▶ ACTION ITEM: Nothing outside the lines below from the one containing "margin-top: 19px ->" through the one containing "font-weight: 400 ->" is to be printed; print those exactly, ends included, and drop the pictures.

▶ RECORDS SHOWN:

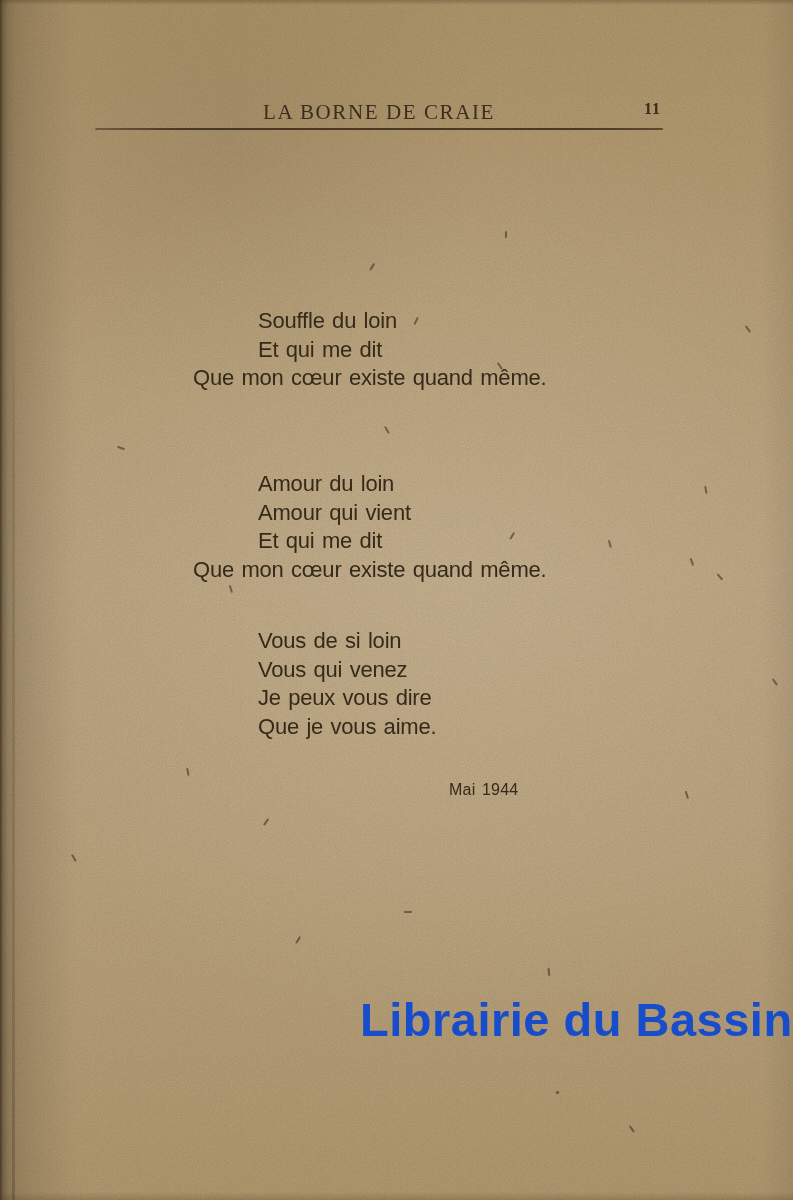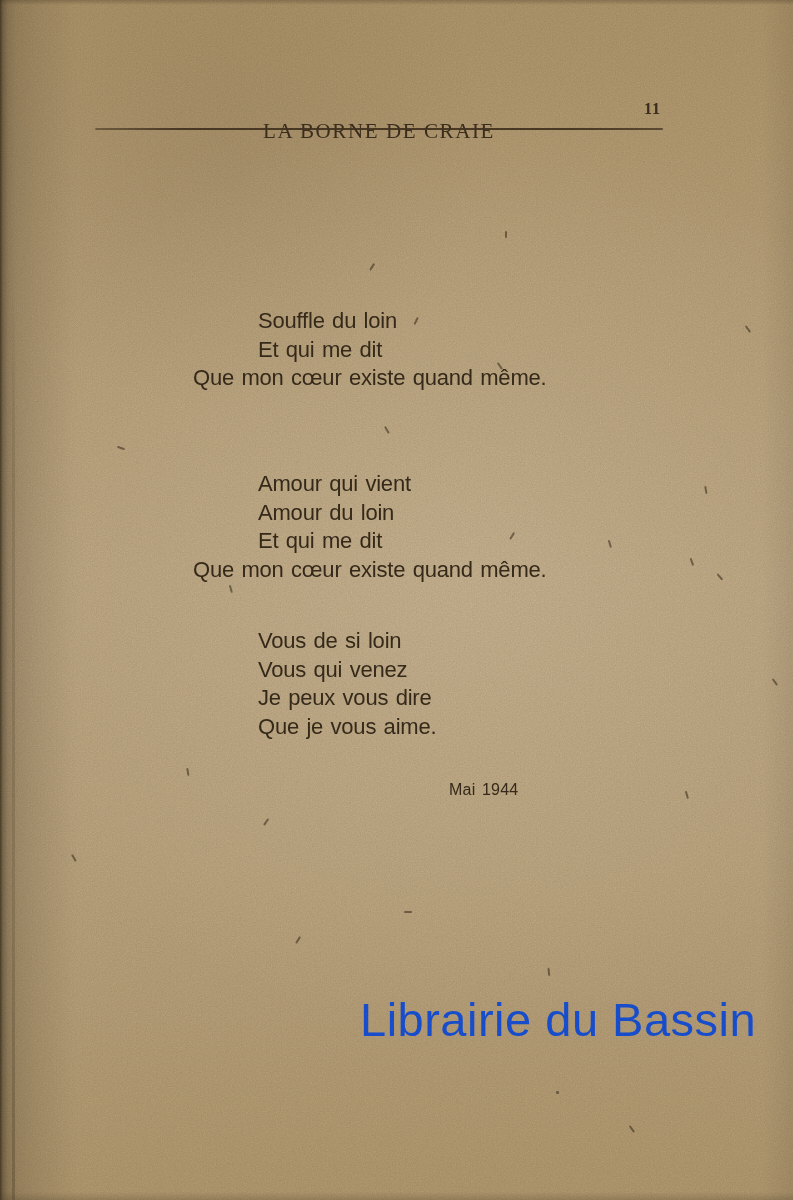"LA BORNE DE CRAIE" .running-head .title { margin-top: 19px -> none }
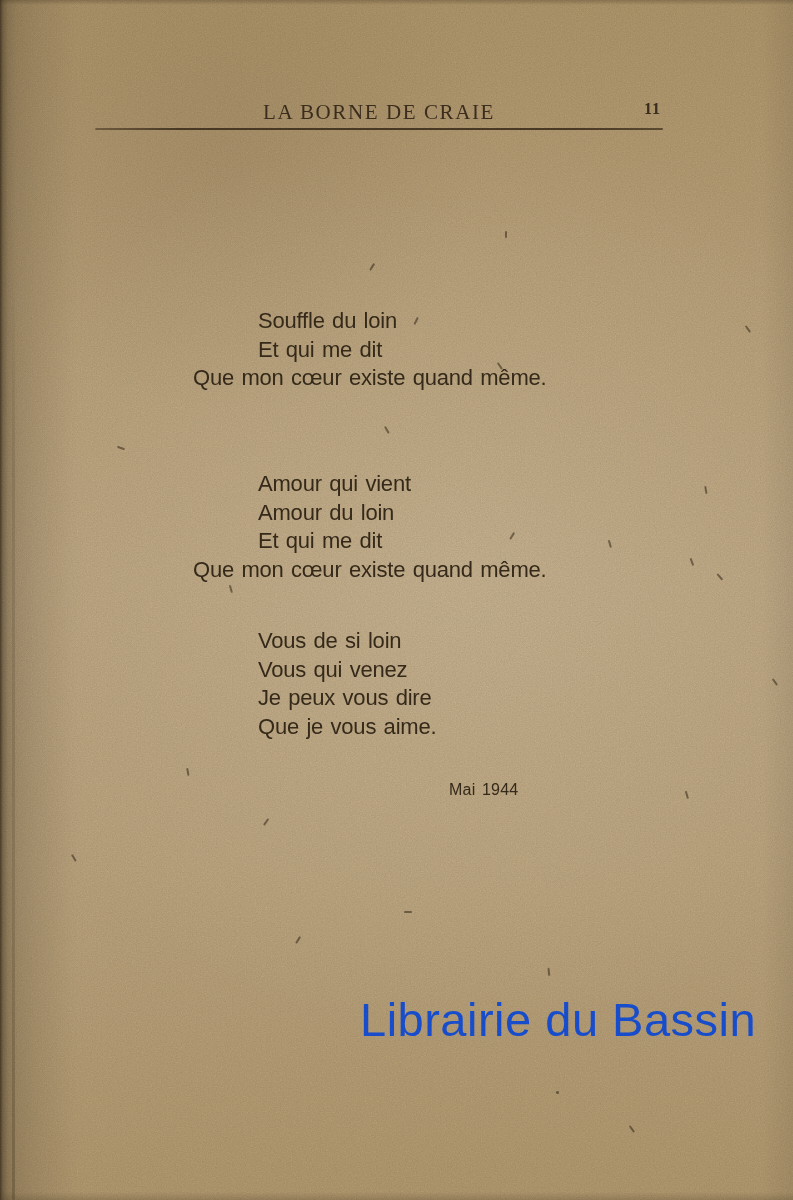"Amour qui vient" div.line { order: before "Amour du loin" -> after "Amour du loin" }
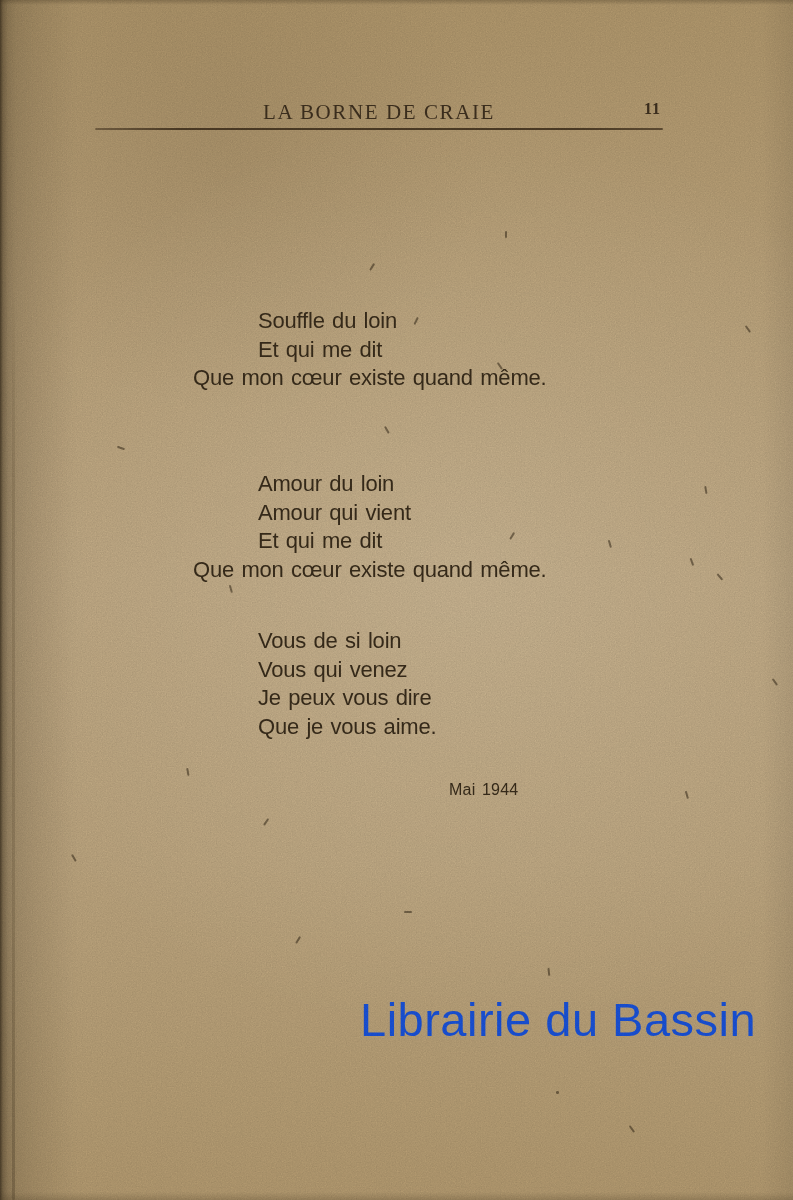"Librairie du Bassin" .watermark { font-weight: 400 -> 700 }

...

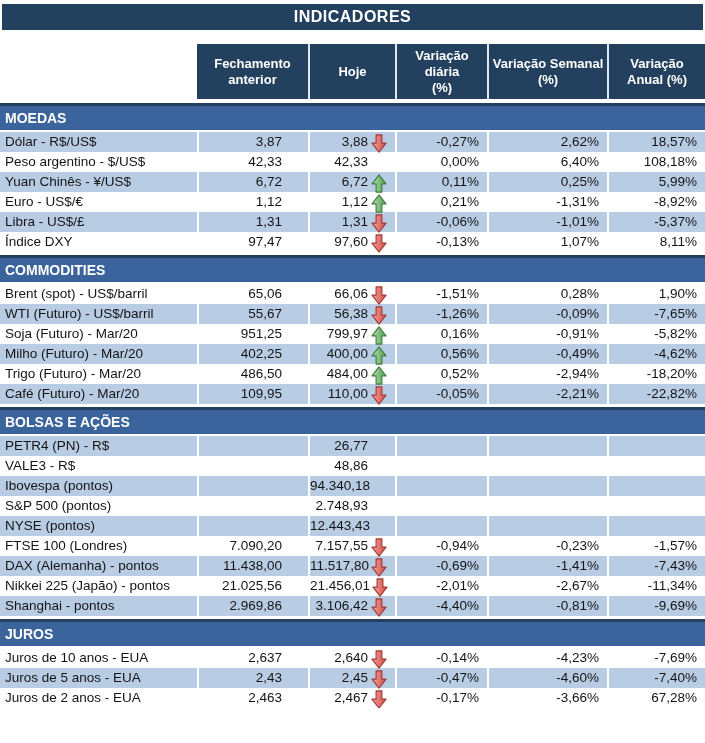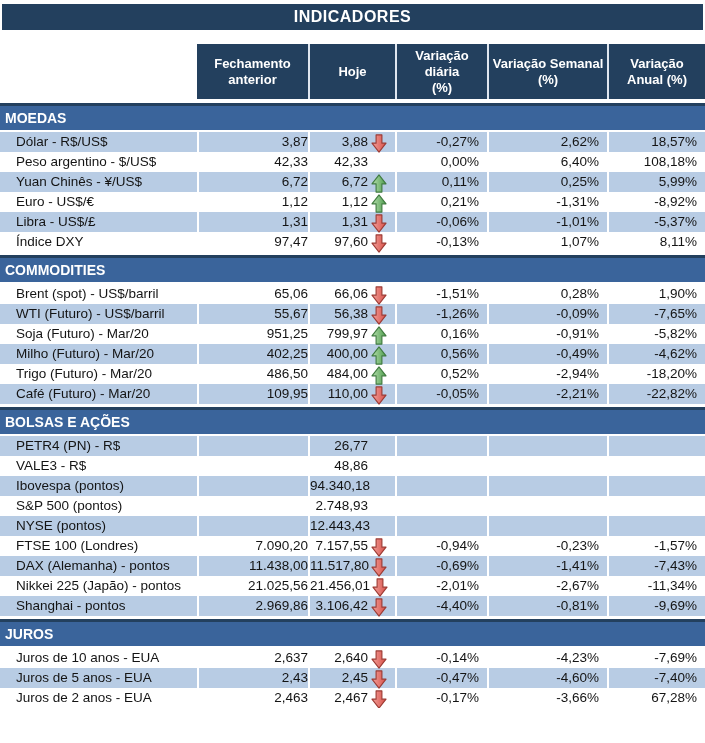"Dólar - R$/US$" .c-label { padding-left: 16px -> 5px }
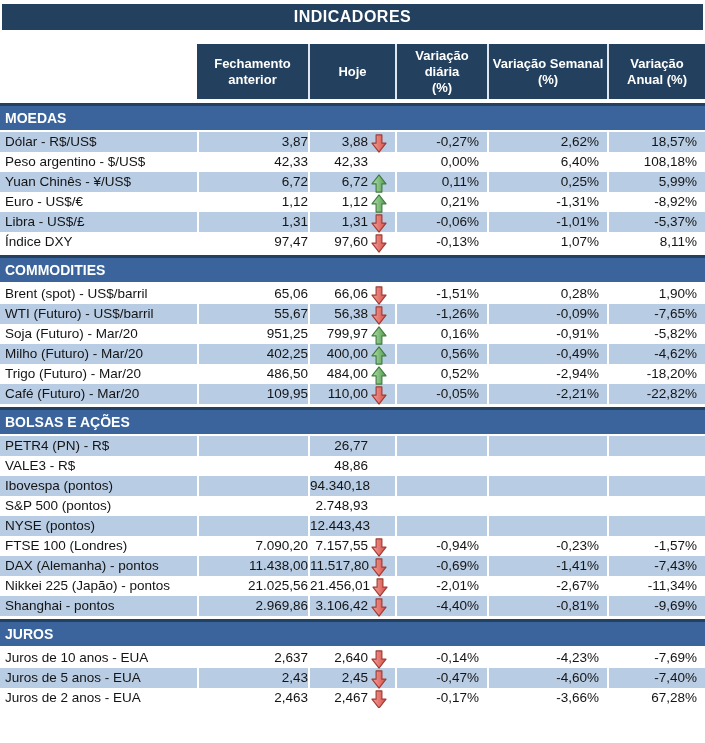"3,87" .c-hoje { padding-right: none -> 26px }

▶ WRITTEN RESPONSE:
"LA BORNE DE CRAIE" .running-head .title { margin-top: 19px -> none }
"Amour qui vient" div.line { order: before "Amour du loin" -> after "Amour du loin" }
"Librairie du Bassin" .watermark { font-weight: 400 -> 700 }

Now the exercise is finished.